**PROBLEM DESCRIPTION**:
Working from the entries below, count every line that includes the word "none". Return the figure alone.

**DATA SHOWN**:
· · · ·
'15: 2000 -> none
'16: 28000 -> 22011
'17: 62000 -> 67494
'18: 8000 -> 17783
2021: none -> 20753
· · · ·
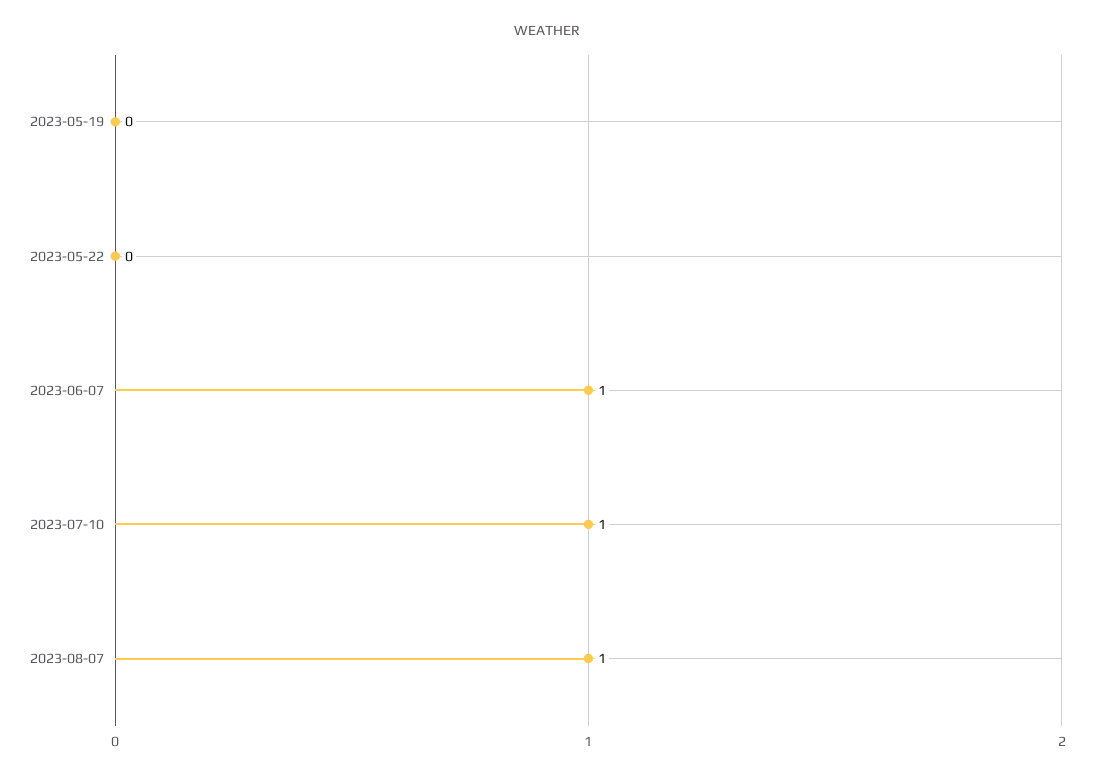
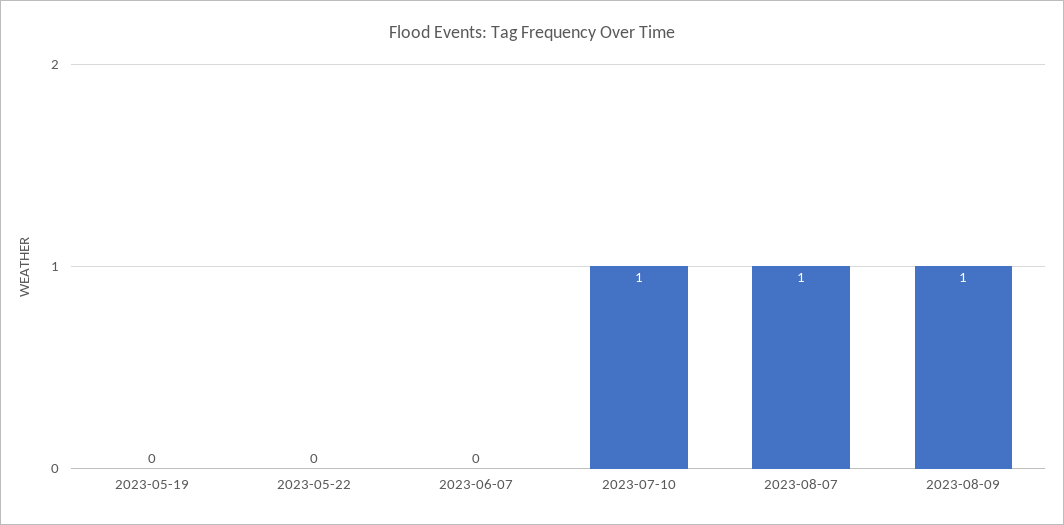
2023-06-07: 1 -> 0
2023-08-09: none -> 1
· · · ·
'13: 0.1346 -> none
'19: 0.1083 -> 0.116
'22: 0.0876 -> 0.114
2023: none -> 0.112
· · · ·
**ANSWER TO THE EXERCISE**:
5